1A and B). The recovery values for the short-term stored samples were lowest for the protein-free cryomedium with 5% DMSO (69.00 ± 6.66%) and highest using BSA (77.40 ± 4.97%). Directly after thawing of the PBMC after short-term storage, the cell viability was high in all samples with values over 96%, independent of the cryomedium. selleck inhibitor Viability decreased marginally in all samples after overnight rest (Fig. 1C) with results between 91.05 ± 1.90% (protein-free medium with 5% DMSO) and 94.75 ± 1.59% (FBS with 10% DMSO). After long-term storage, no significant differences in the recovery and viability could be detected (Fig. 1B and D), compared to the short-term results. The recovery results, normalized to

the short-term performance, show a mean value of 1.00 ± 0.05 directly after thawing and 0.97 ± 0.05 24 h later. Additionally, the viability of all samples, both directly after thawing (1.00 ± 0.00) and after overnight rest (1.01 ± 0.01), was identical to the short-term results.

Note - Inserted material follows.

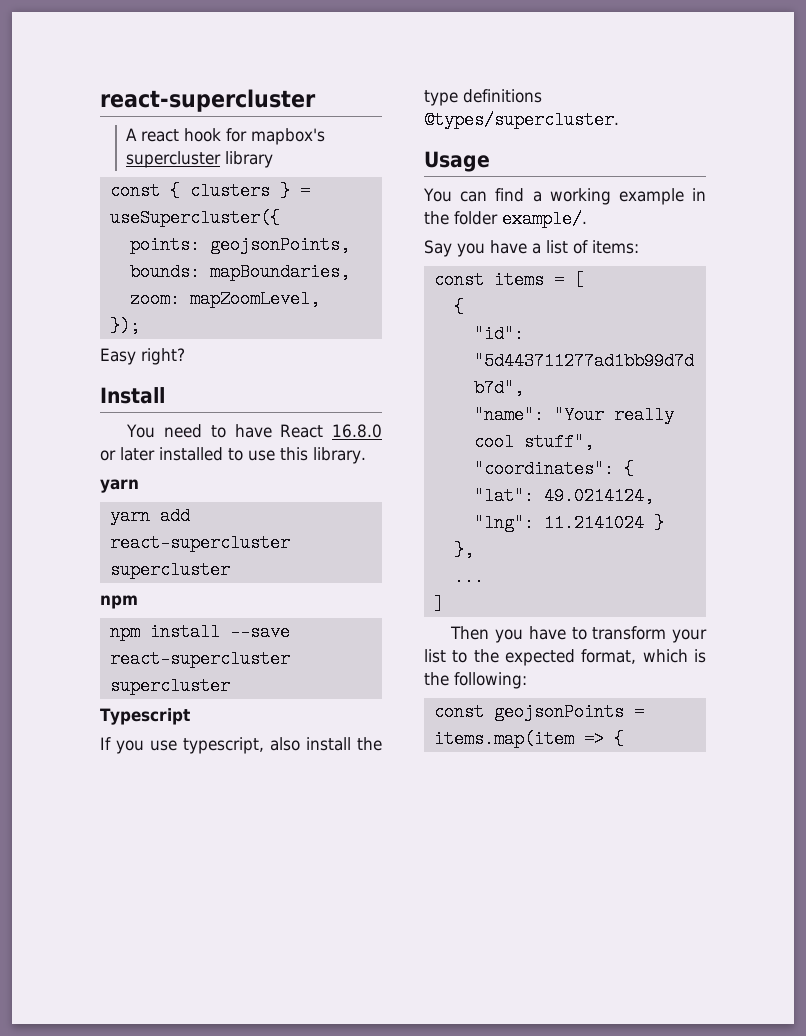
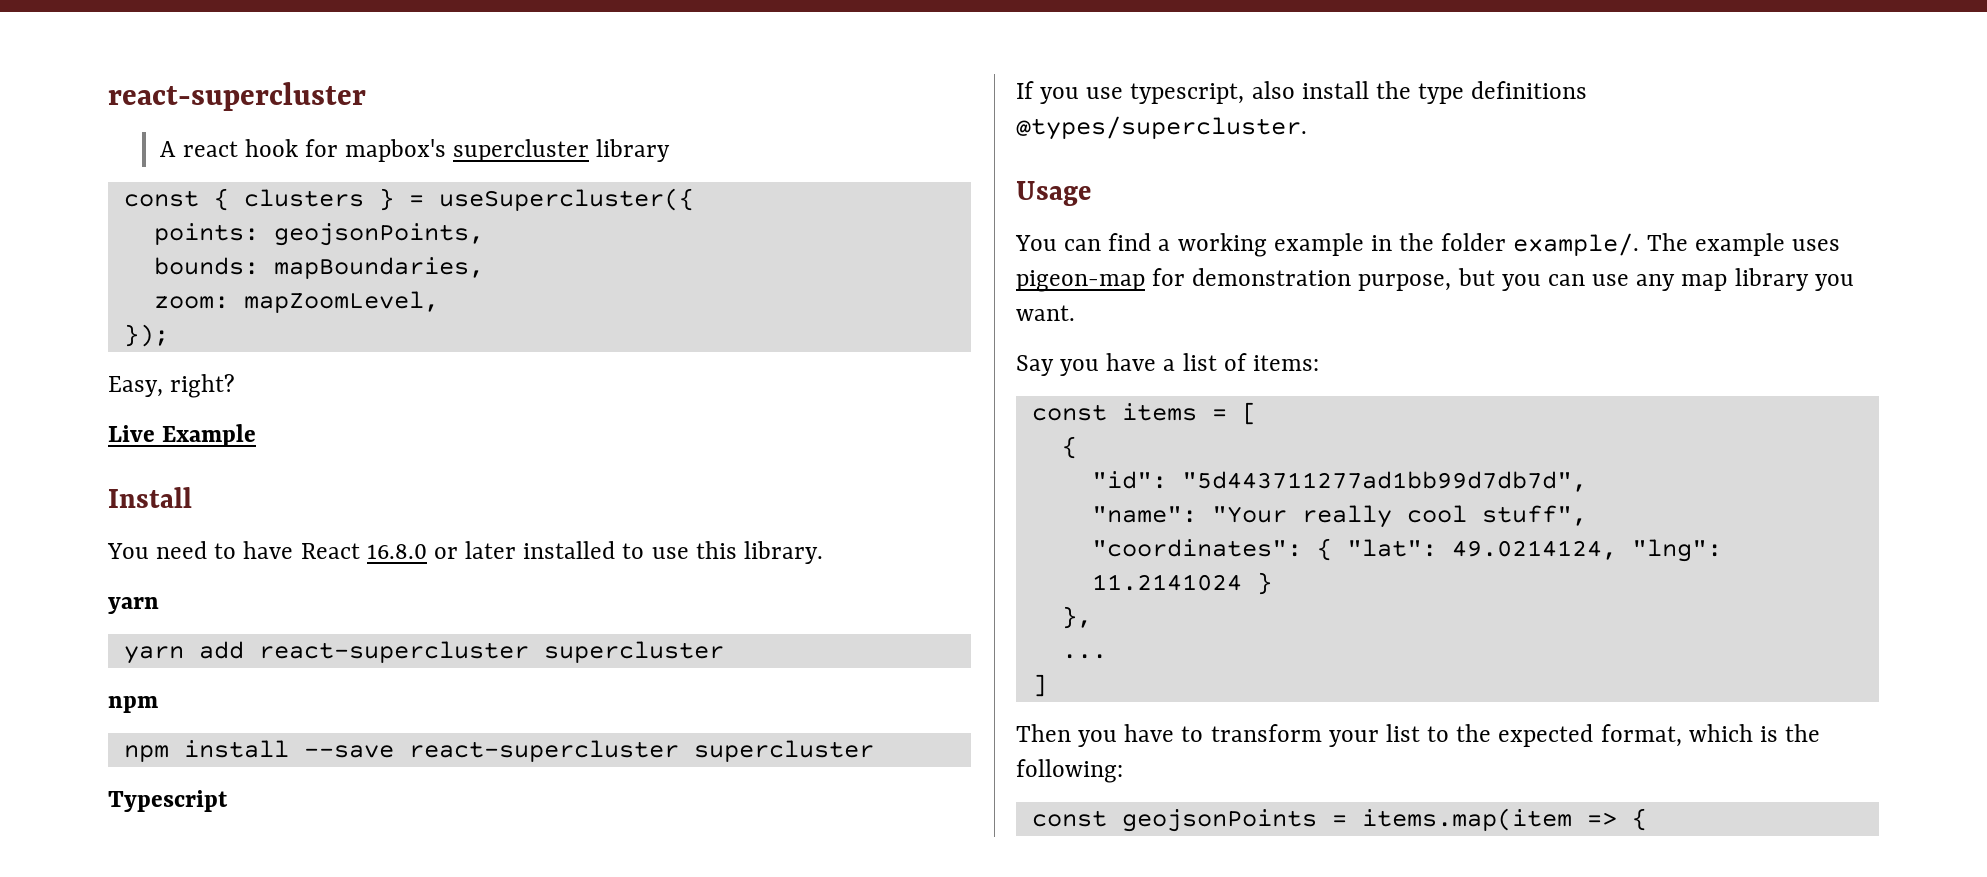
- Easy right?
+ Easy, right?
+ Live Example
+ The example uses pigeon-map for demonstration purpose, but you can use any map library you want.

Cryopreservation in all serum-free cryomedia gave high viability and recovery values with maximum results for both the BSA-based medium and the protein-free medium with 10% DMSO. Cells were long-term stable in all of the cryomedia. The maintenance of T-cell responses during cryopreservation is most important. Therefore, PBMC cryopreserved in the five different media were tested in IFN-γ BMS-907351 research buy ELISpot using CMV

and CEF peptide pools as immunogenic antigens after up to 4 weeks and after, on the average, 6 months of storage (Table 1). To classify positive responses, the average number of spot forming cells (SFC) per 106 PBMC was determined; three replicates were used for this calculation. Following “Standardization and Validation Issues of ELISpot Assay” (Janetzki et al., 2005) we used the definition of responder R > 4D and R > 55 [R is the reagent SFC/106 PBMC, D corresponding Dichloromethane dehalogenase to SFC for diluent (background)]. Using the definition above, after short- and long-term storage 12/13 PBMC samples were responsive to the CMV and 9/13 to the CEF (Table 1) peptide pool,

independent of the cryomedium. Also, with 0 to 12 spot-forming cells per 106 PBMC, the background was very low, independent of cryomedium used and storage duration (data not shown). The results indicated, that after cryopreservation using the HSA-based medium, the specific reactivity mainly against CMV antigens was reduced in several samples (e.g. donors #1 and #5, Table 1), whereas using the protein-free medium with only 5% DMSO, the response against both stimulants was decreased, independent of storage duration (e.g. donors #6 and #12, Table 1). In contrast, the response to antigen stimulation after cryopreservation using BSA-based medium and protein-free medium supplemented with 10% DMSO was comparable to the FBS-based medium. In summary, these two media represent alternatives to serum-containing media.